Summit Bank Oakland Still Harassed By Smoky AC Transit Bus Stop On Broadway

It was a sad chapter in the story of AC Transit, a well-meaning but by turns bullying board director with progressive democratic political ties helps an company new to Oakland push an AC Transit bus stop away from its new store, and right on the door-step of a long established business: Summit Bank at 2969 Broadway.

Now, two years later, the promise of a new, wider sidewalk to make space between the bank and the bus never happened, and workers at Summit Bank are subjected to bus exhaust smoke and people laying in the doorway to the adminstrative offices on a regular basis. “There’s a line to get the bus right out in front of our door,” said one bank employee who did not wish to be identified,” and sometimes people just sit in the place in front of the door.”

The space between the door to the Summit Bank offices on Broadway and the bus stop itself is, well, no space: the bus stop is right outside the door. Moreover, this is a situation that was forced on Summit Bank not just by AC Transit and its board member for the area Christian Peoples, but several members of the Oakland City Council, who made what should have been a decision in favor of a long-established business in Summit, a “left versus right” policy battle.

The idea that “Oakland favored the bank over the bus stop” is completely baseless. What Oakland really did was favor large Sprouts Farmers Market over small Summit Bank – both businesses. But in some media coverage, Sprouts Farmers Market was made to look like a small, local business and completely avoided the truth.

In point of fact Sprouts Farmers Market is a giant, publcly-traded company on the NASDAQ Stock Exchange. It’s reported as having 27,000 employees and more than 280 stores in 15 states in America (UPDATE: Sprouts just opened its 300th store, and is planning up open 13 new stores). It’s revenue in 2015, alone, was $3.6 billion. With all that, Sprouts Farmers Market, which has its own internal public relations staff, and hires outside organizations, was made to look like a small firm, that no one in Oakland knew anything about, but had what the media reported was a “transit plan that made sense.”
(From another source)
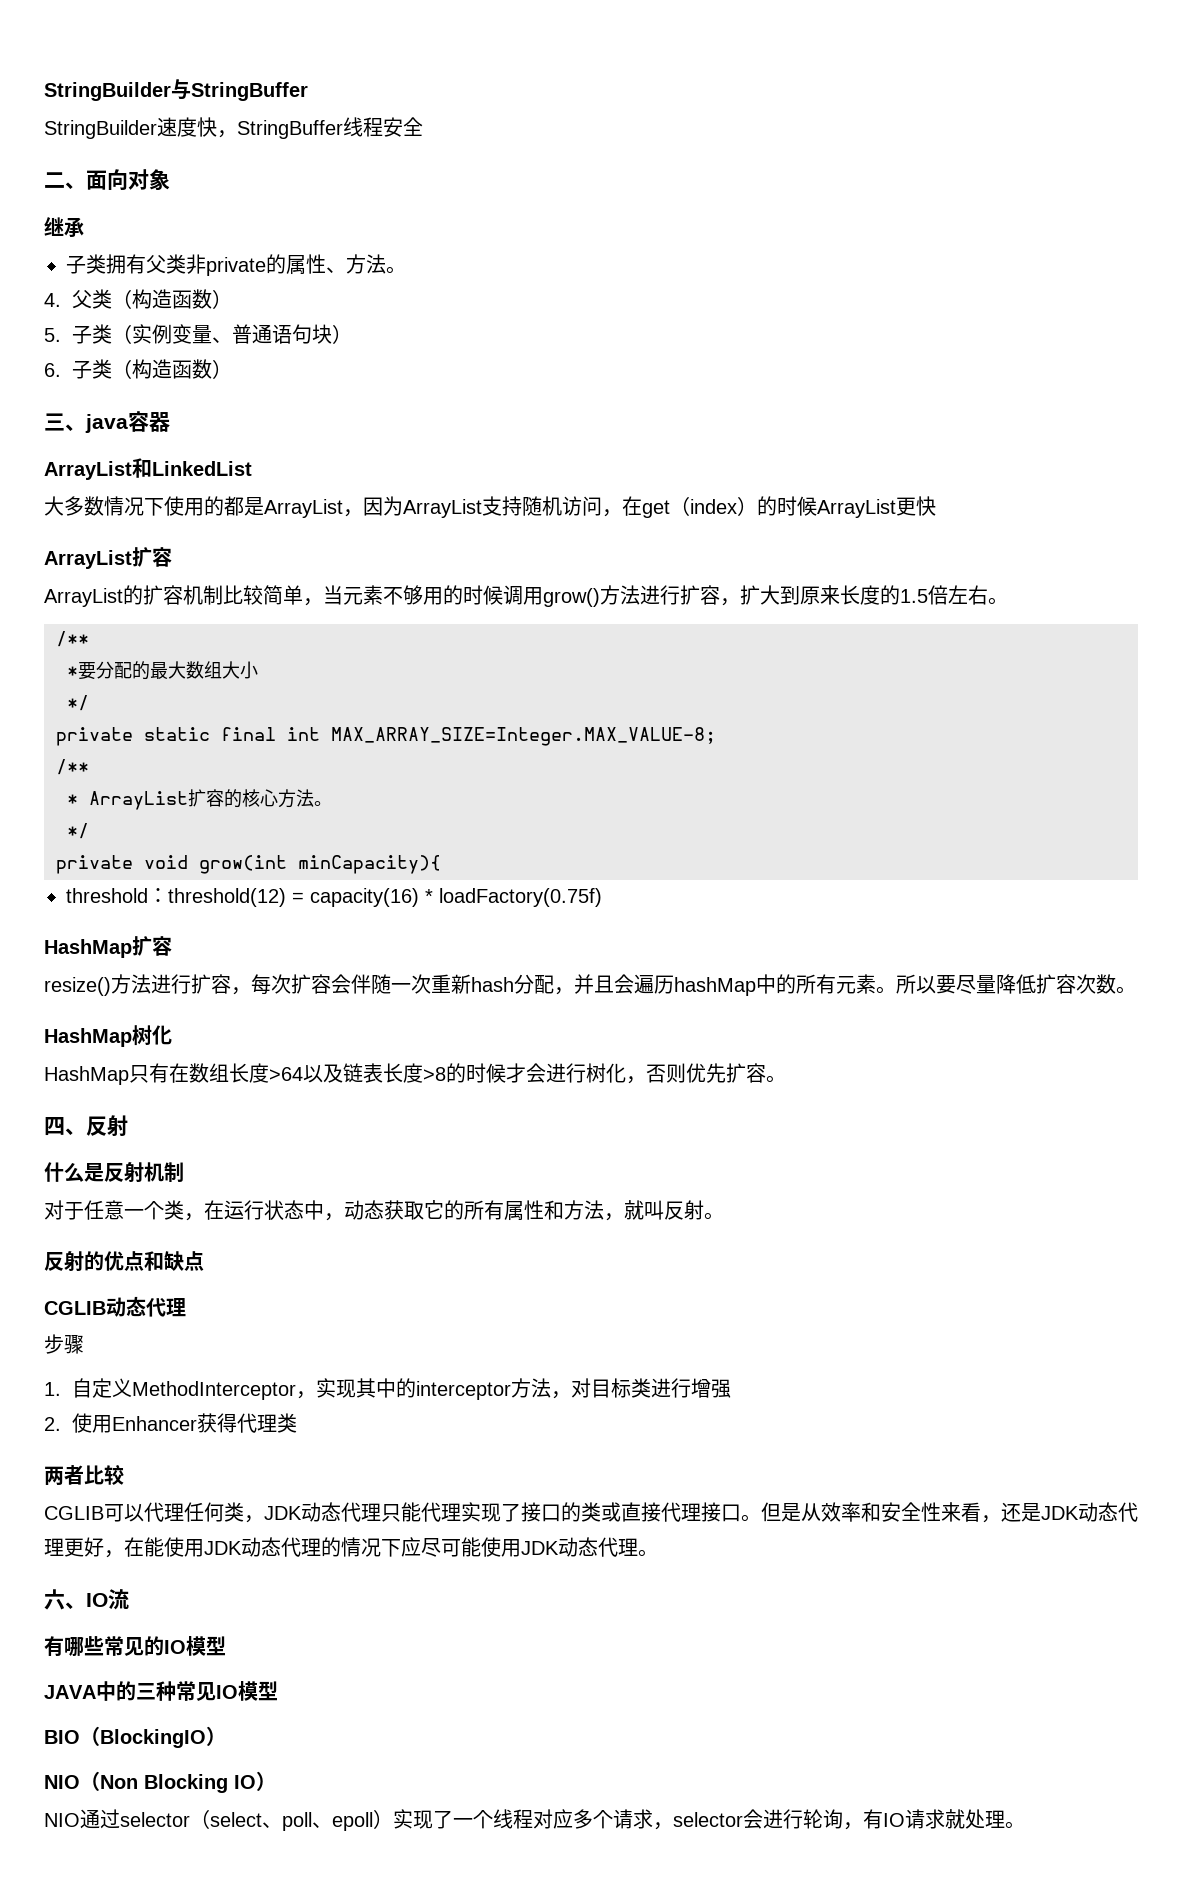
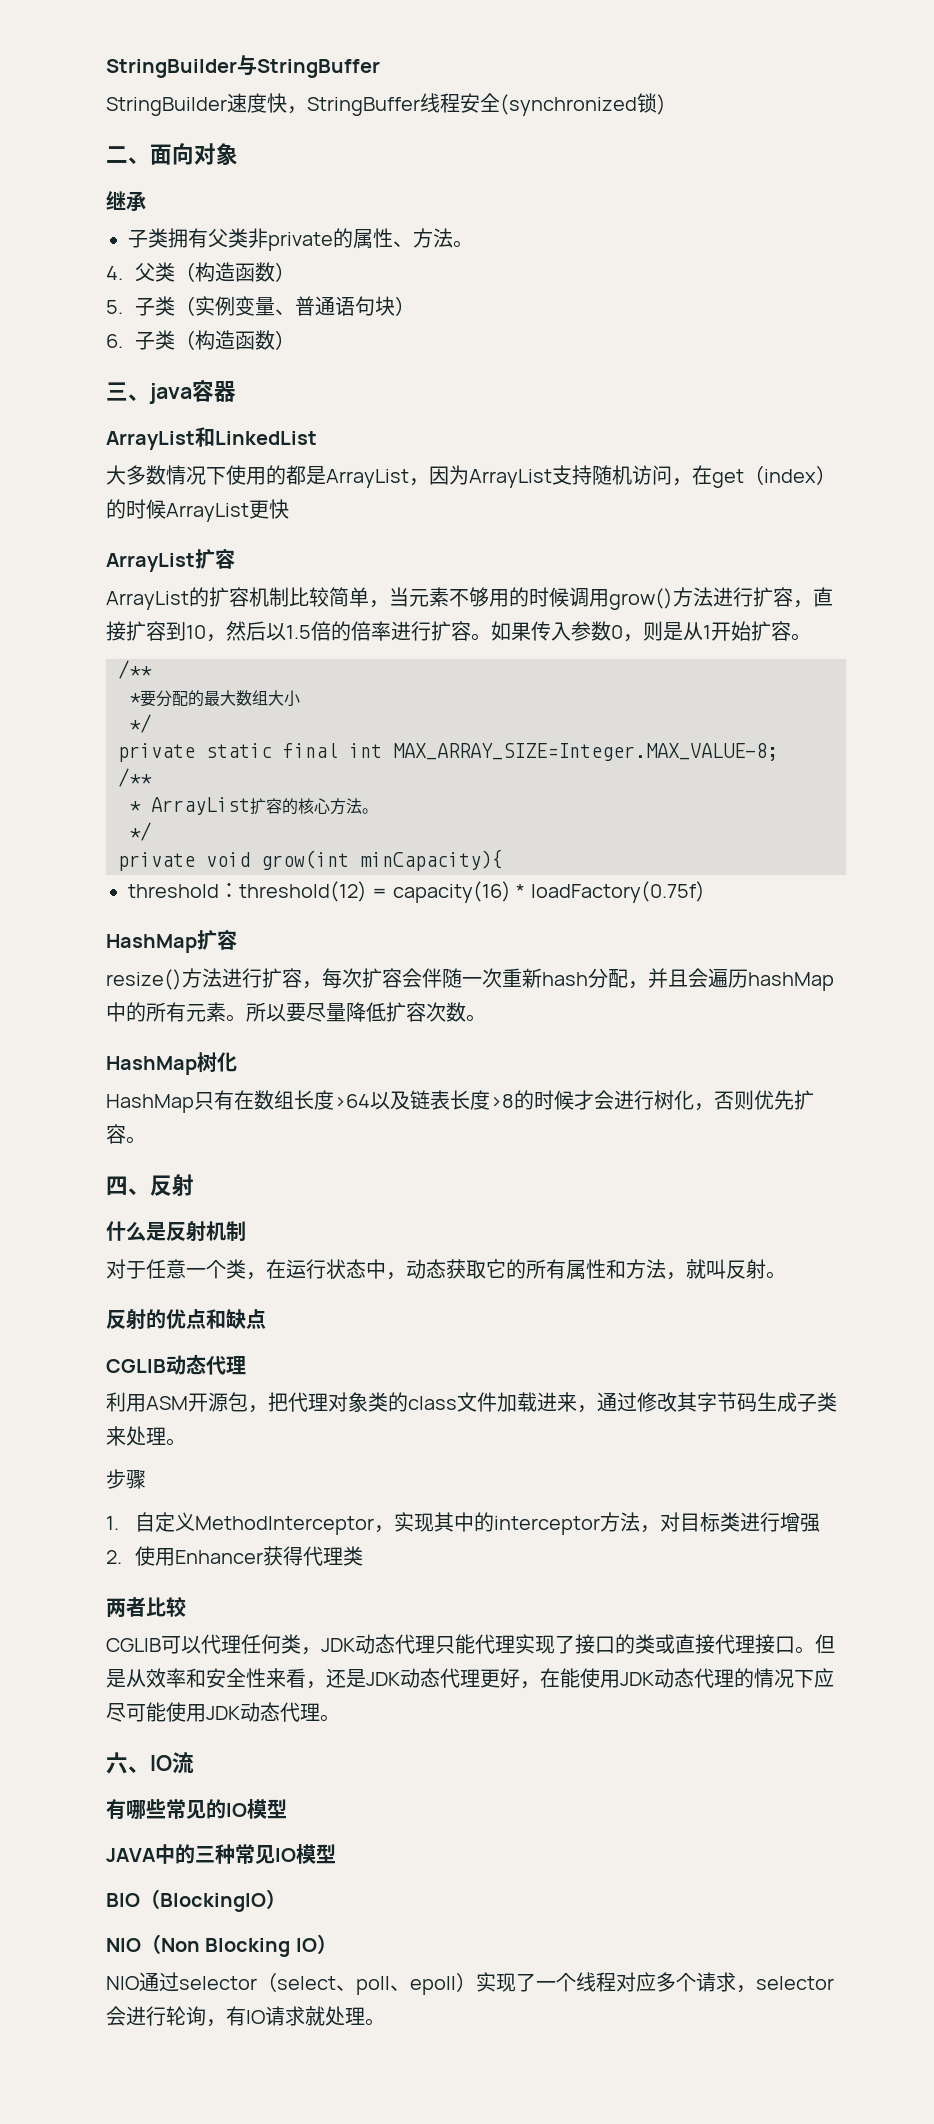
- StringBuilder速度快，StringBuffer线程安全
+ StringBuilder速度快，StringBuffer线程安全(synchronized锁)
- ArrayList的扩容机制比较简单，当元素不够用的时候调用grow()方法进行扩容，扩大到原来长度的1.5倍左右。
+ ArrayList的扩容机制比较简单，当元素不够用的时候调用grow()方法进行扩容，直接扩容到10，然后以1.5倍的倍率进行扩容。如果传入参数0，则是从1开始扩容。
+ 利用ASM开源包，把代理对象类的class文件加载进来，通过修改其字节码生成子类来处理。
Meanwhile, Summit Bank’s family and staff was wrongly painted as racist, in part by AC Transit.

Even though Sprouts Farmers Market didn’t want the bus stop in front of its new facility next to Summit Bank and on the same side of the street, and even though the new sidewalk for Sprouts is three times larger than the bank’s sidewalk, guess what? The Bank was made to look like the bad person for not wanting the same bus stop that “Sprouts officials said it’s too dangerous to put a stop in front of the grocery store because there are so many shoppers entering the market, it would get too congested at that corner,” according to NBC Bay Area.

And here’s my friend H.E. Christian Peoples. Director at Large of AC Transit…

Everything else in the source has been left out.